Work instruction: Your answer must be the records below repeated word for word, with no pictures in it.

Recorded data:
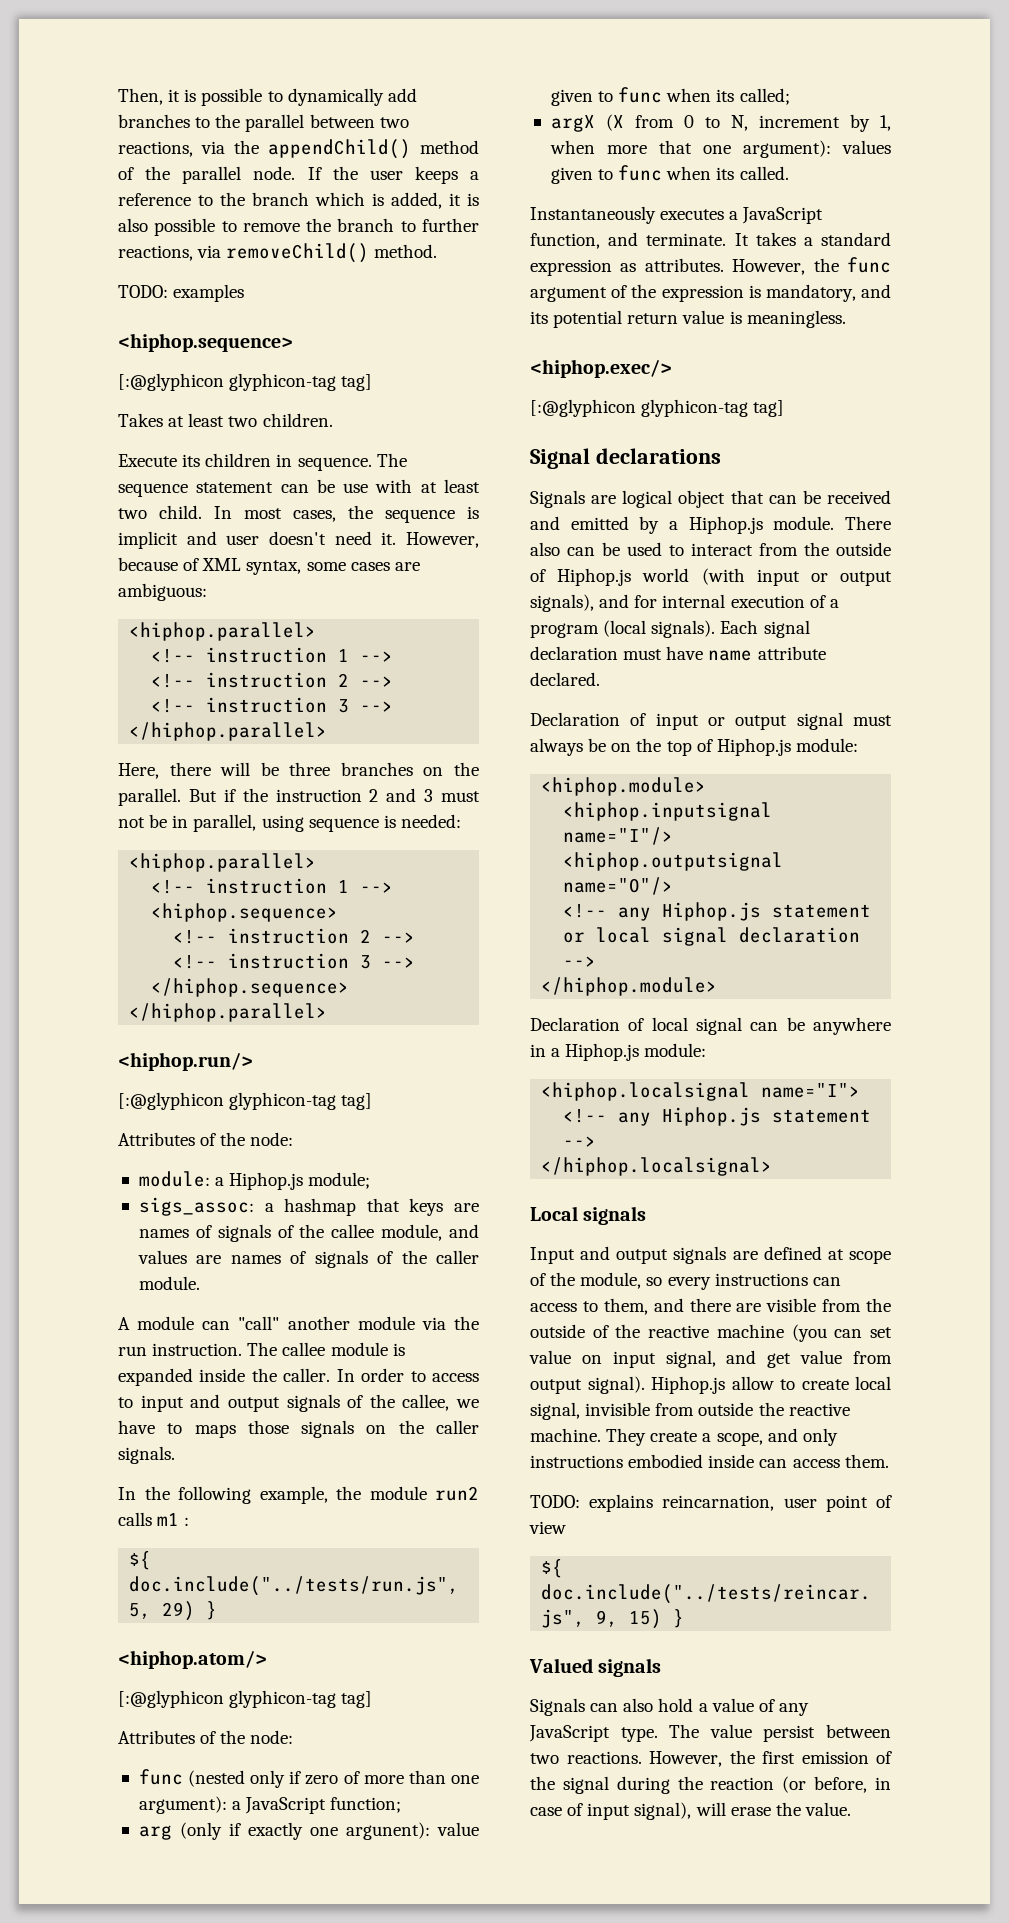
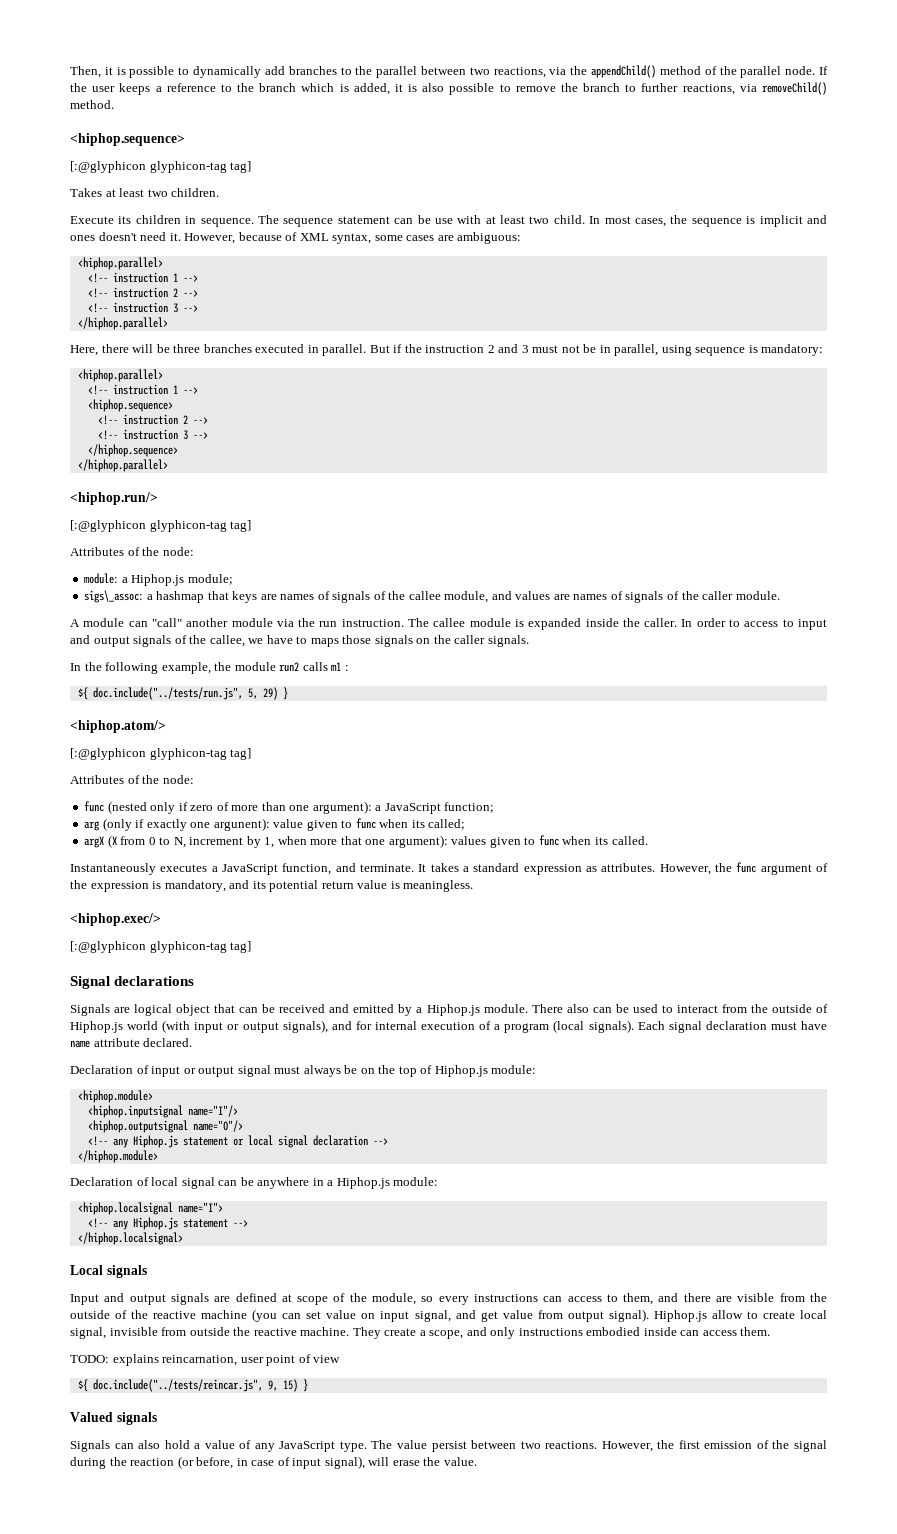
[118,284,245,302] // TODO: examples -> (114, 104) none
[226,535,260,545] user -> [70,235,95,241] ones
[423,762,479,776] on the -> [255,344,319,353] executed in
[400,814,461,828] needed: -> [761,344,824,356] mandatory:
[138,1197,254,1216] sigs_assoc: -> [84,590,144,603] sigs\_assoc:

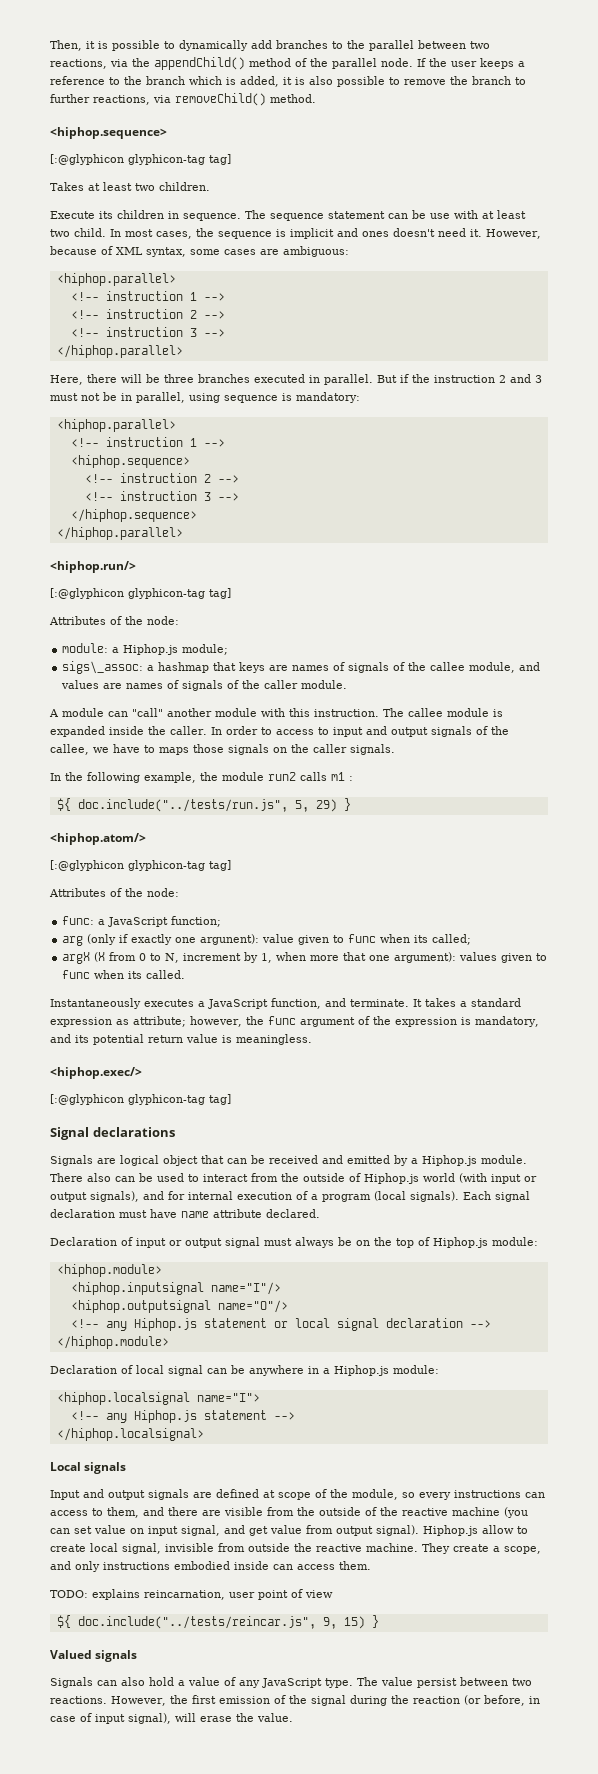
[276,618,338,627] via the run -> [261,708,310,717] with this
[84,801,372,814] func (nested only if zero of more than one argument): -> [62,916,95,925] func:
[601,863,711,875] attributes. However, -> [133,1016,242,1027] attribute; however,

Response to the task:
[118,284,245,302] // TODO: examples -> (114, 104) none
[226,535,260,545] user -> [70,235,95,241] ones
[423,762,479,776] on the -> [255,344,319,353] executed in
[400,814,461,828] needed: -> [761,344,824,356] mandatory:
[138,1197,254,1216] sigs_assoc: -> [84,590,144,603] sigs\_assoc:

[276,618,338,627] via the run -> [261,708,310,717] with this
[84,801,372,814] func (nested only if zero of more than one argument): -> [62,916,95,925] func:
[601,863,711,875] attributes. However, -> [133,1016,242,1027] attribute; however,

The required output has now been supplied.